Today’s Bible reading

After these things, Joseph of Arimathea, who was a disciple of Jesus, though a secret one because of his fear of the Jews, asked Pilate to let him take away the body of Jesus. Pilate gave him permission; so he came and removed his body.

Nicodemus, who had at first come to Jesus by night, also came, bringing a mixture of myrrh and aloes, weighing about a hundred pounds. They took the body of Jesus and wrapped it with the spices in linen cloths, according to the burial custom of the Jews. Now there was a garden in the place where he was crucified, and in the garden there was a new tomb in which no one had ever been laid.
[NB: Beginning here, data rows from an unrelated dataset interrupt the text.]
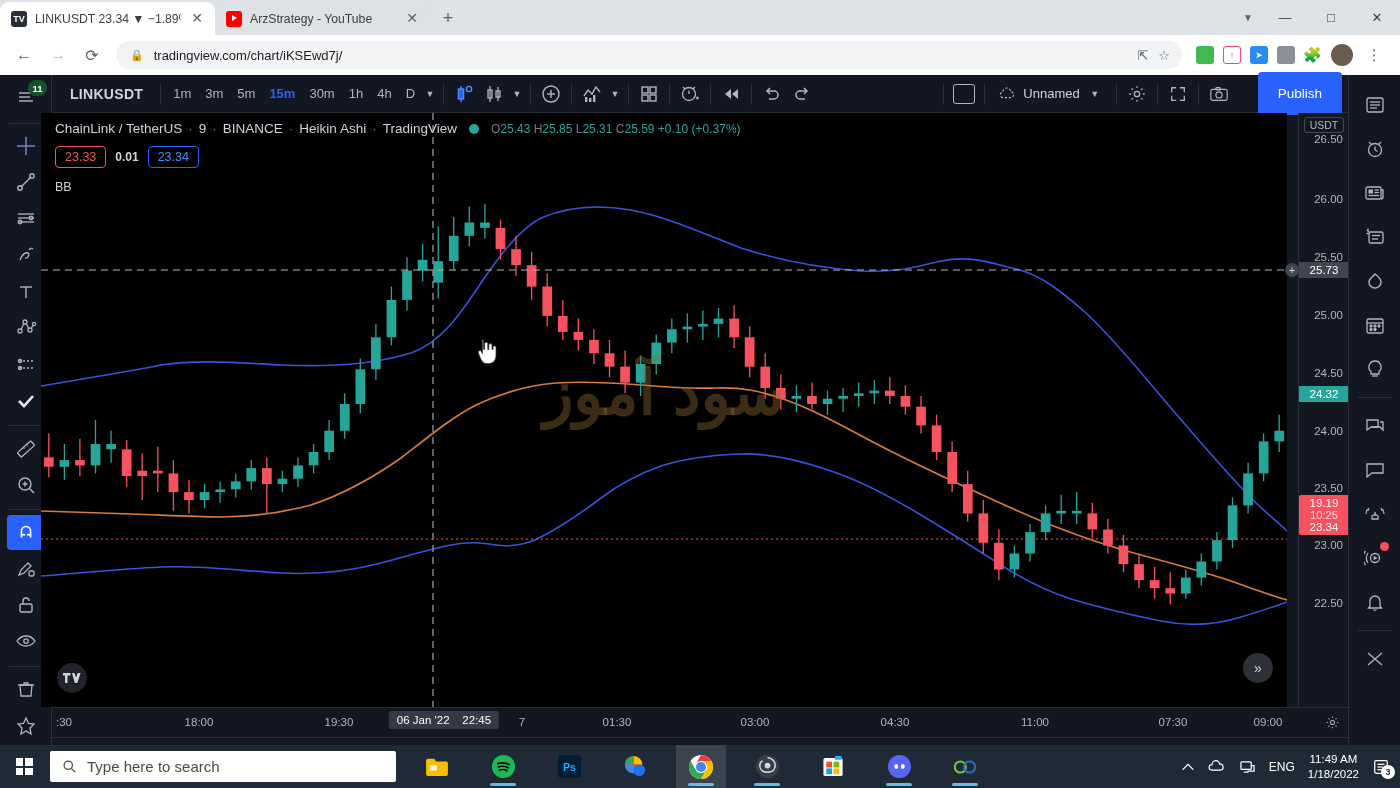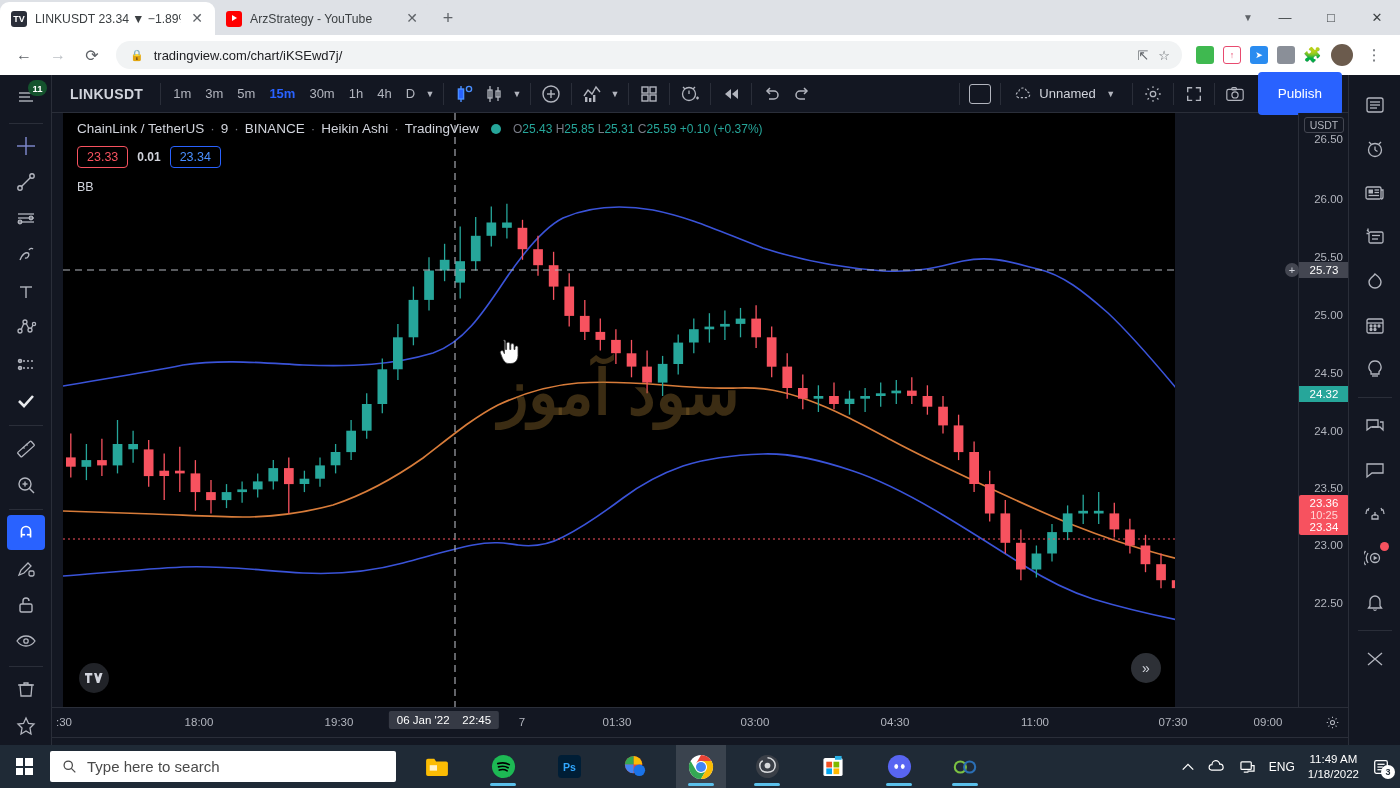--- a/index.html
+++ b/index.html
@@ -89,7 +89,7 @@
   .tt-unnamed { display:flex;align-items:center;gap:7px;color:#d1d4dc;font-size:13px;padding: 0 8px;}
   .publish-btn {
     background: #2962ff; color:#fff; font-size: 13.5px; font-weight: 500;
-    padding: 14px 20px; border-radius: 4px; margin-left: 8px;
+    padding: 14px 20px; border-radius: 4px; margin-left: 24px;
   }
 
   

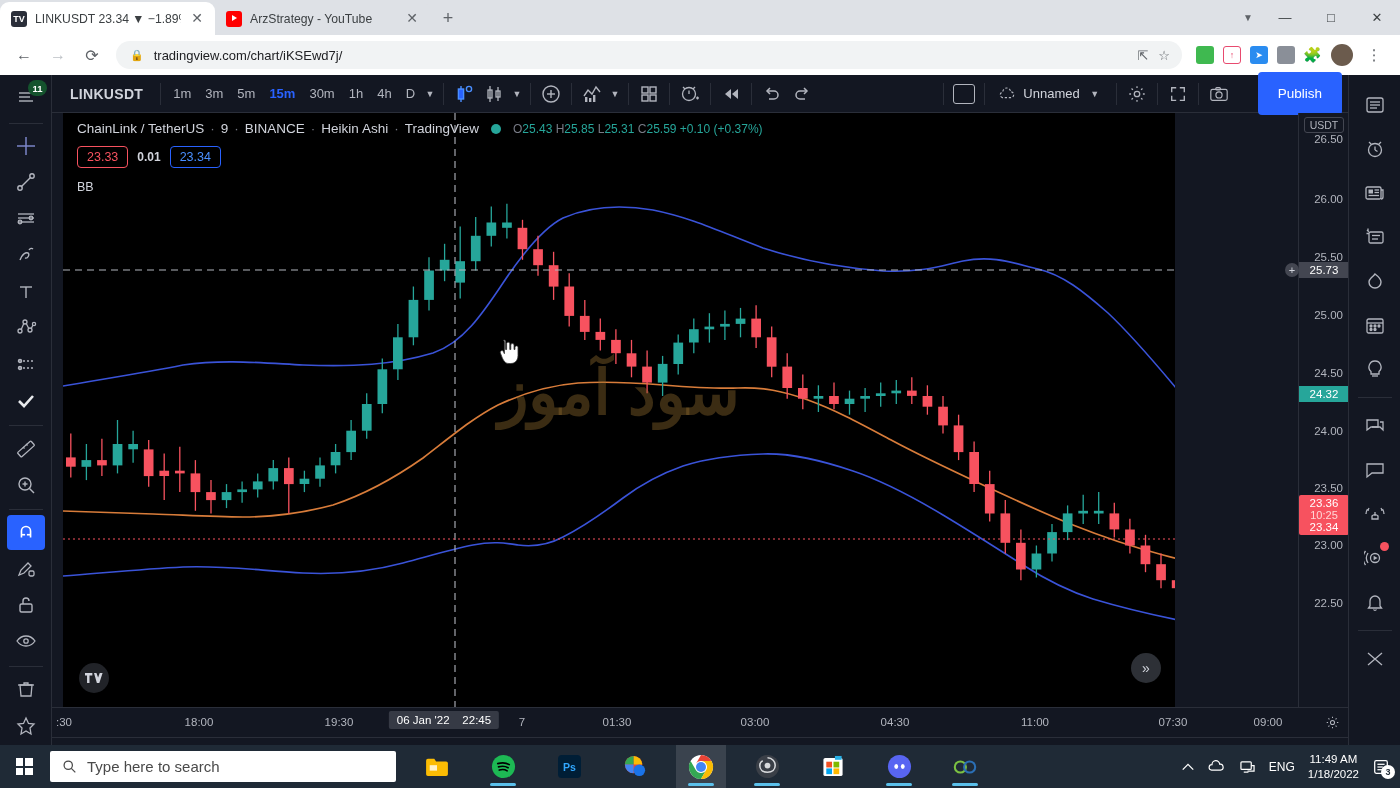--- a/index.html
+++ b/index.html
@@ -94,7 +94,7 @@
 
   
   .tv-chart {
-    position: absolute; left: 63px; top: 38px; width: 1112px; height: 594px;
+    position: absolute; left: 41px; top: 38px; width: 1246px; height: 594px;
     background: #000; overflow: hidden;
   }
   .tv-pricescale {

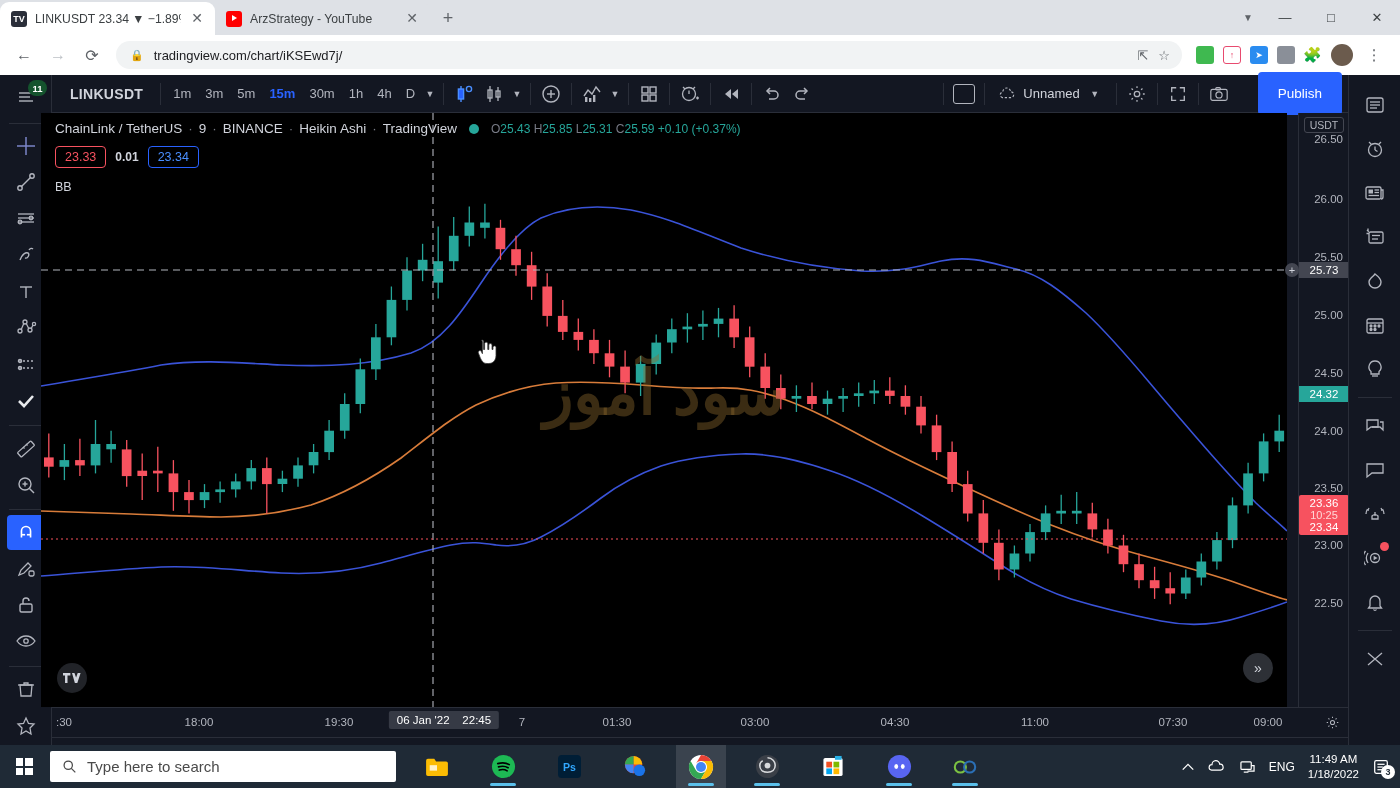--- a/index.html
+++ b/index.html
@@ -762,7 +762,7 @@
       <div class="ps-label" style="top:318px">24.00</div>
       <div class="ps-label" style="top:375px">23.50</div>
       <div style="position:absolute;left:0;top:382px;width:50px;background:#f7525f;border-radius:2px;padding:2px 0;text-align:center">
-        <div style="font-size:11.5px;color:#fff;font-weight:500">23.36</div>
+        <div style="font-size:11.5px;color:#fff;font-weight:500">19.19</div>
         <div style="font-size:11px;color:#ffd7d7">10:25</div>
         <div style="font-size:11.5px;color:#fff;font-weight:500">23.34</div>
       </div>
And so, because it was the Jewish day of Preparation, and the tomb was nearby, they laid Jesus there. – John 19:38-42

More thoughts for meditation

In the gospel of John, the setting for Jesus’ tomb is unique from the other gospels. It is in a garden (19:41). This was also the scene of Jesus’ arrest and it will be the setting for Jesus’ first resurrection appearance to Mary. This place where his body is laid is significant; it is foreshadowing what is to come.

A garden calls to mind new life and new creation. But at the same time, every gardener knows that death is part of the life cycle in a garden. They go hand in hand. Jesus himself spoke of this when he predicted his death. “Unless a grain of wheat falls to the ground and dies, it remains just a single grain: but if it dies, it bears much fruit” (John 12:24).
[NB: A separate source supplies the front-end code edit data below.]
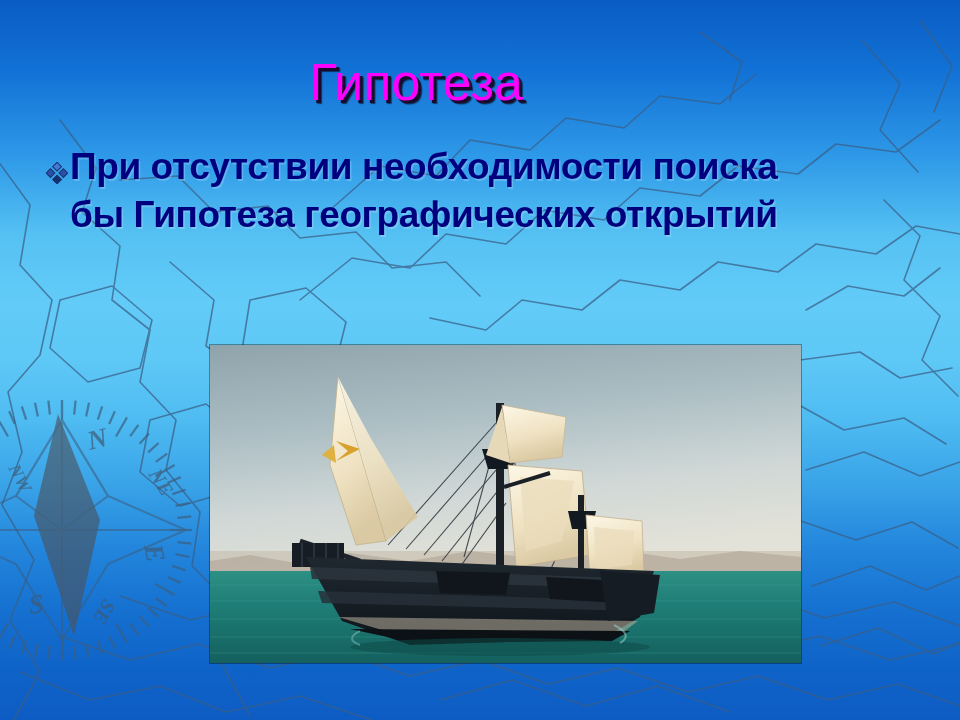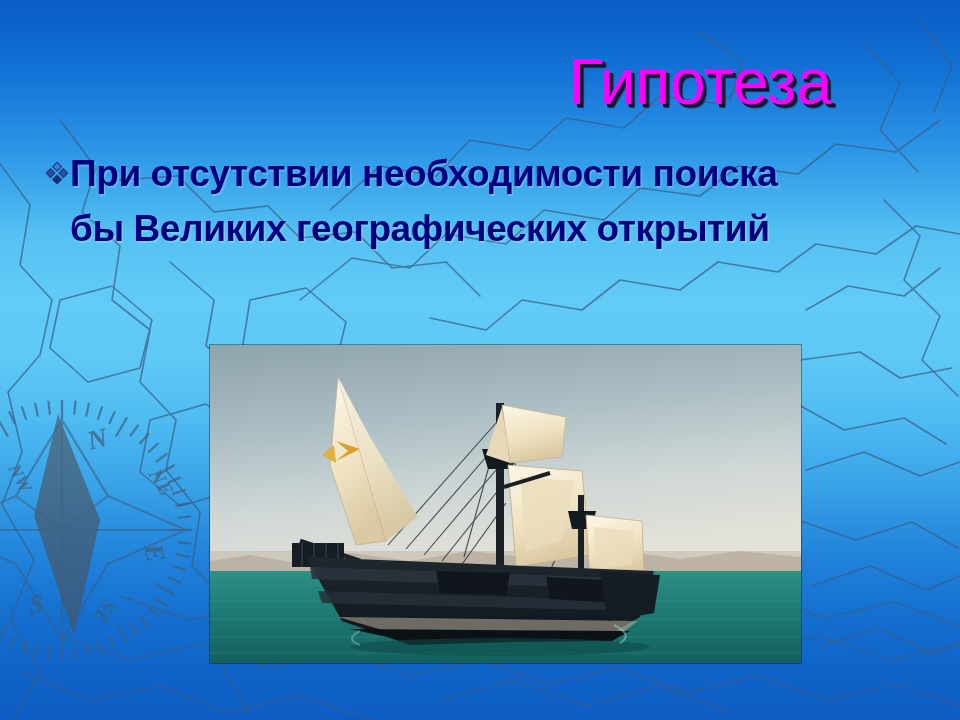--- a/index.html
+++ b/index.html
@@ -24,8 +24,8 @@
   .bg-art{position:absolute;inset:0;width:960px;height:720px;pointer-events:none;}
   
   #title{
-    position:absolute;left:0;top:52px;width:832px;text-align:right;
-    font-size:64px;line-height:60px;color:#ff00ff;
+    position:absolute;left:0;top:52px;width:832px;text-align:center;
+    font-size:52px;line-height:60px;color:#ff00ff;
     text-shadow:3px 3px 0 #1a0a2e, 4px 4px 1px rgba(0,0,0,.55);
     letter-spacing:0px;white-space:nowrap;
   }

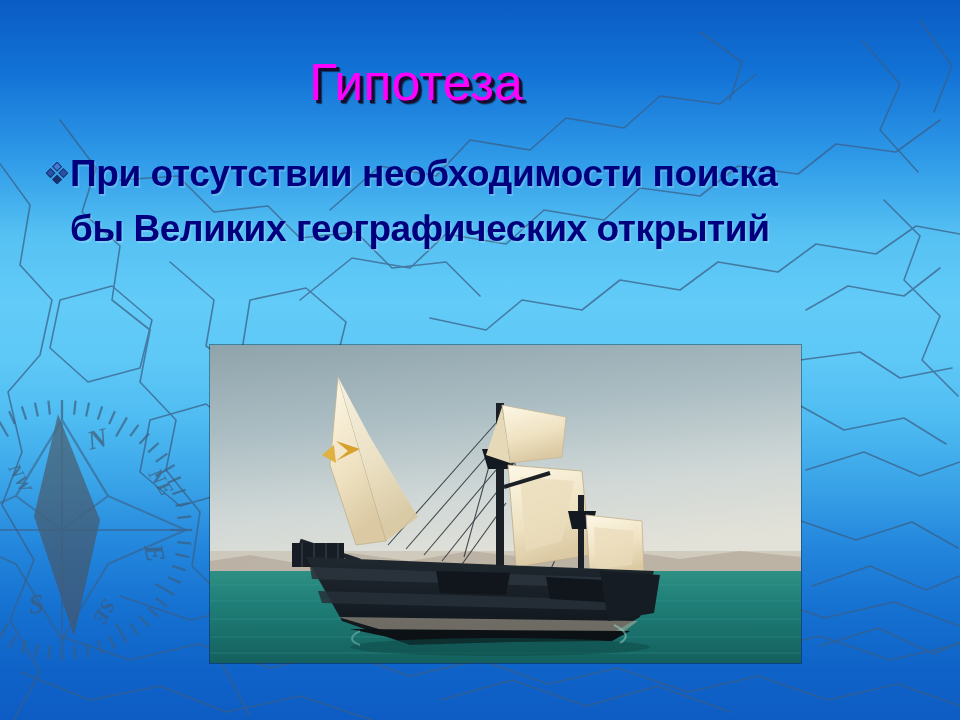--- a/index.html
+++ b/index.html
@@ -44,7 +44,7 @@
     text-shadow:1.5px 1.5px 0 rgba(255,255,255,.20);
     letter-spacing:-0.4px;
   }
-  .bullet-text .ln{display:block;white-space:nowrap;margin-top:7px;}
+  .bullet-text .ln{display:block;white-space:nowrap;}
   
   #photo-frame{
     position:absolute;left:210px;top:345px;width:591px;height:318px;

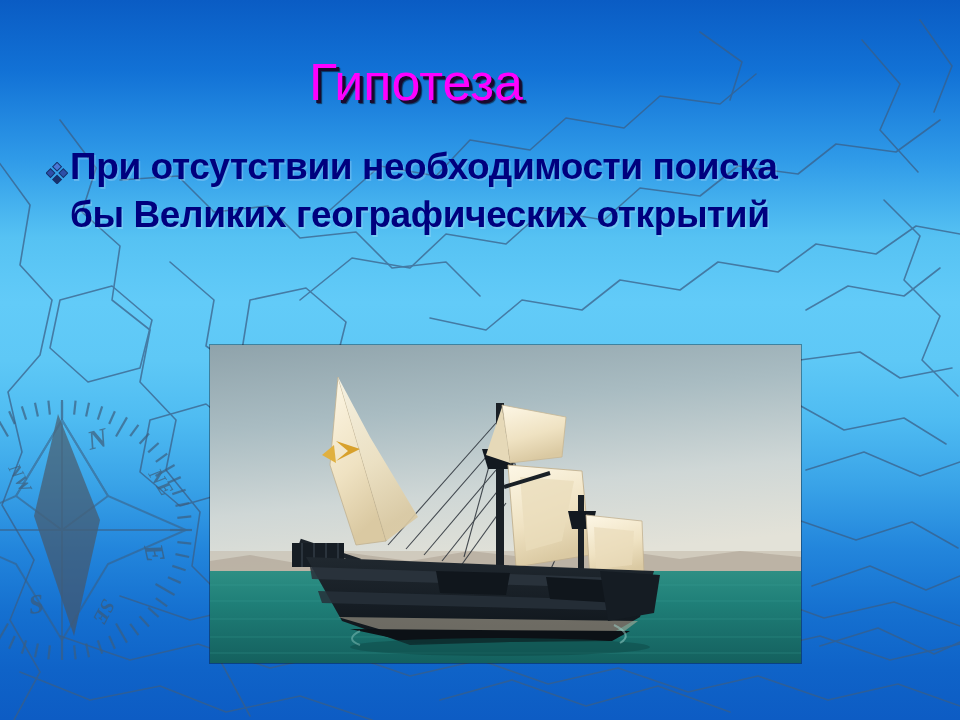--- a/index.html
+++ b/index.html
@@ -206,7 +206,7 @@
       </div>
       <div class="bullet-text">
         <span class="ln">При отсутствии необходимости поиска</span>
-        <span class="ln">бы Великих географических открытий</span>
+        <span class="ln">бы Гипотеза географических открытий</span>
       </div>
     </div>
   </div>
With new spring plants and flowers coming up around us, and weariness of the toll of life, it might be easy to bypass being with Jesus in the grave today. We can busy ourselves with preparations, or simply move on like any other day. But today could be a time to be buried and still, waiting in the dark of the earth for transformation. It could be a time to acknowledge the tension of transition, unresolved loss, death of expectations, unanswered questions and the weight of grief.  Let them all be with Jesus in the tomb. And wait.

Suggestions for action

Pray: Help us, Oh God, as we live in the tension between this death and resurrection. We long to be risen but we carry in our bodies the weight of death. Give us the patience and trust of a gardener, allowing Christ’s death at work in us to make way to new life and new creation.

In the name of the crucified one, Amen.